§ **Work order**
The entries are to be repeated exactly, with all pictures omitted.

§ **Extracted information**
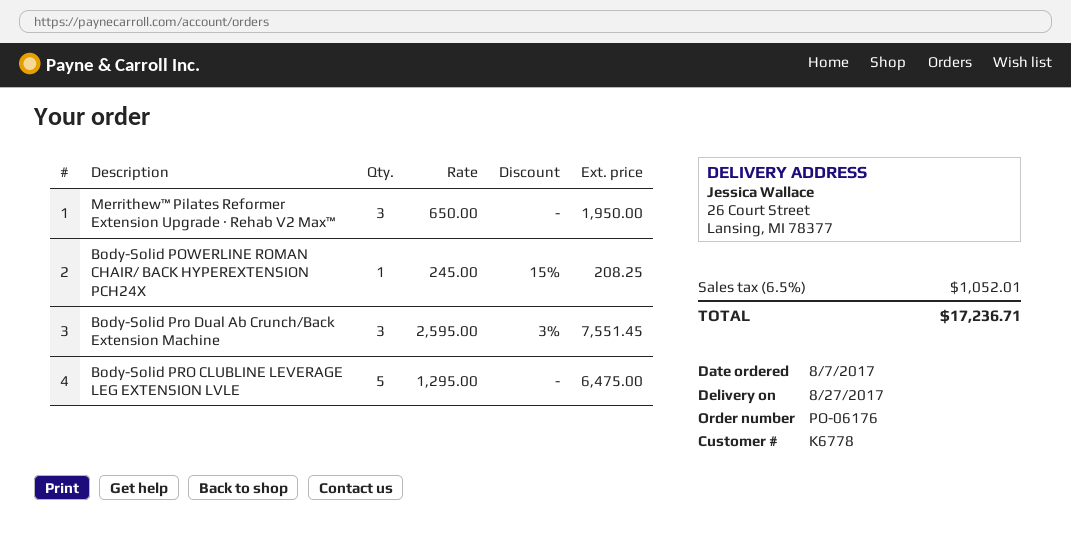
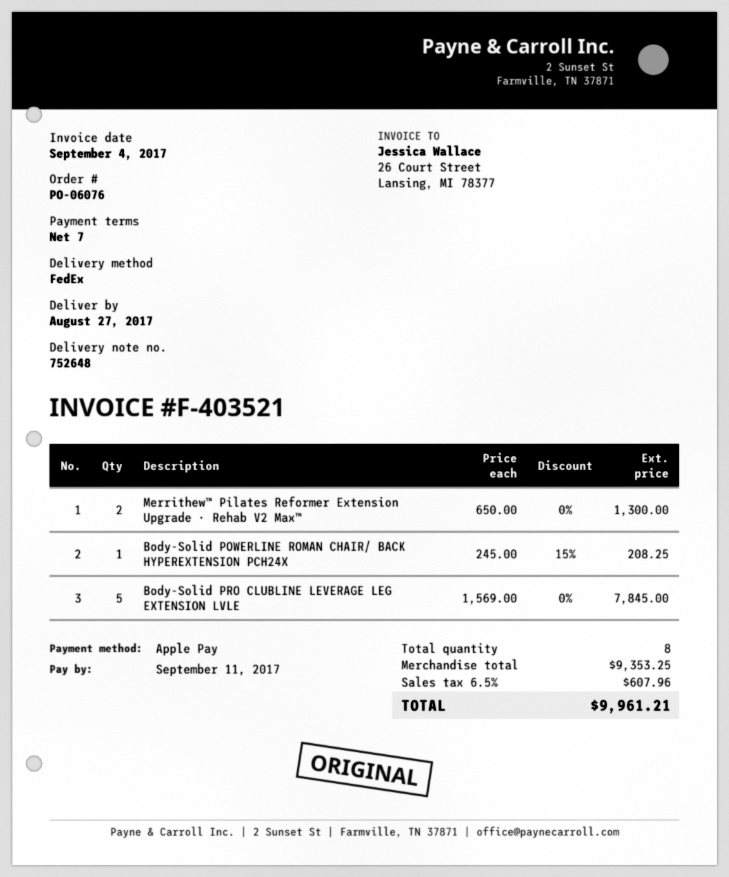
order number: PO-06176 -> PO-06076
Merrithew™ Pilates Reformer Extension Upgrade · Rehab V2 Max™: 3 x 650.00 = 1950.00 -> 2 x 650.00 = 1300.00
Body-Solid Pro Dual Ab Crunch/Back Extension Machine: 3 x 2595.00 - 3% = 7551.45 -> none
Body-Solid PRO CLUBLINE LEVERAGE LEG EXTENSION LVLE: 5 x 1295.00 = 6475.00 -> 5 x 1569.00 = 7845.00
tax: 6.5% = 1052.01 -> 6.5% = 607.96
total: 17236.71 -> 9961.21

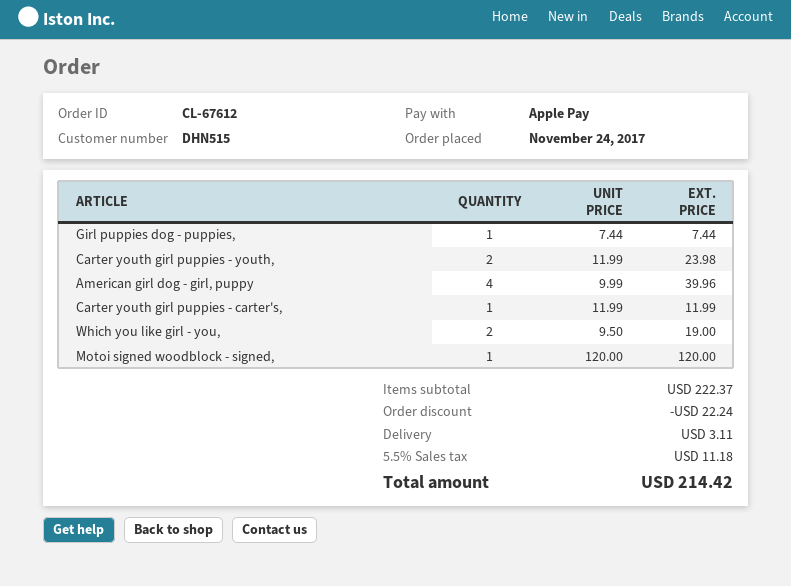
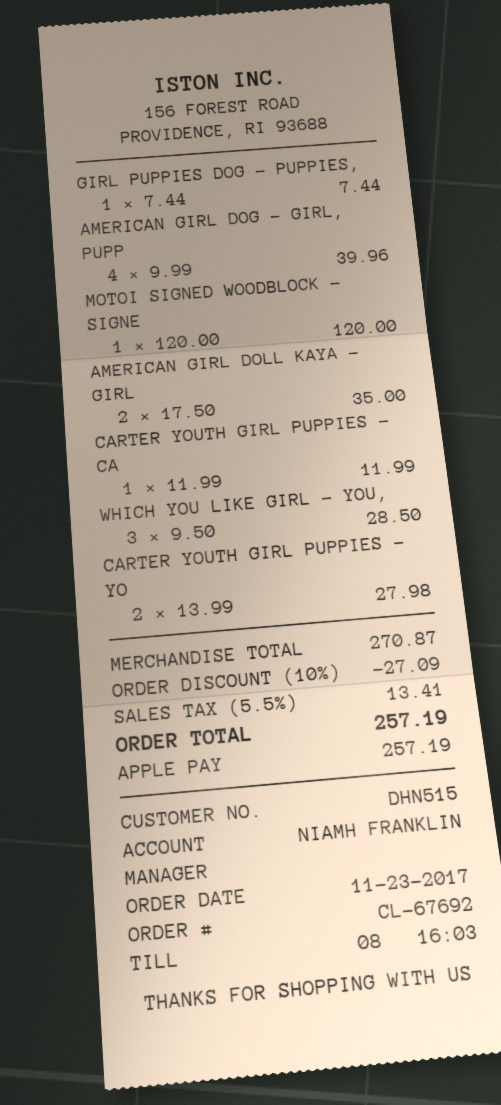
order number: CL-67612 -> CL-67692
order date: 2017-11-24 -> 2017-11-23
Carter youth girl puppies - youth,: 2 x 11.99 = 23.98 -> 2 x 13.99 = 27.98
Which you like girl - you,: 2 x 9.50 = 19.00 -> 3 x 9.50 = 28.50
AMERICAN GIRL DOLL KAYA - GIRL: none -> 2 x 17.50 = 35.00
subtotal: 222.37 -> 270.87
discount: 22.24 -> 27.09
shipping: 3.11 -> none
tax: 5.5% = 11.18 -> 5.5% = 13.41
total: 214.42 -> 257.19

§ **Written response**
order number: PO-06176 -> PO-06076
Merrithew™ Pilates Reformer Extension Upgrade · Rehab V2 Max™: 3 x 650.00 = 1950.00 -> 2 x 650.00 = 1300.00
Body-Solid Pro Dual Ab Crunch/Back Extension Machine: 3 x 2595.00 - 3% = 7551.45 -> none
Body-Solid PRO CLUBLINE LEVERAGE LEG EXTENSION LVLE: 5 x 1295.00 = 6475.00 -> 5 x 1569.00 = 7845.00
tax: 6.5% = 1052.01 -> 6.5% = 607.96
total: 17236.71 -> 9961.21

order number: CL-67612 -> CL-67692
order date: 2017-11-24 -> 2017-11-23
Carter youth girl puppies - youth,: 2 x 11.99 = 23.98 -> 2 x 13.99 = 27.98
Which you like girl - you,: 2 x 9.50 = 19.00 -> 3 x 9.50 = 28.50
AMERICAN GIRL DOLL KAYA - GIRL: none -> 2 x 17.50 = 35.00
subtotal: 222.37 -> 270.87
discount: 22.24 -> 27.09
shipping: 3.11 -> none
tax: 5.5% = 11.18 -> 5.5% = 13.41
total: 214.42 -> 257.19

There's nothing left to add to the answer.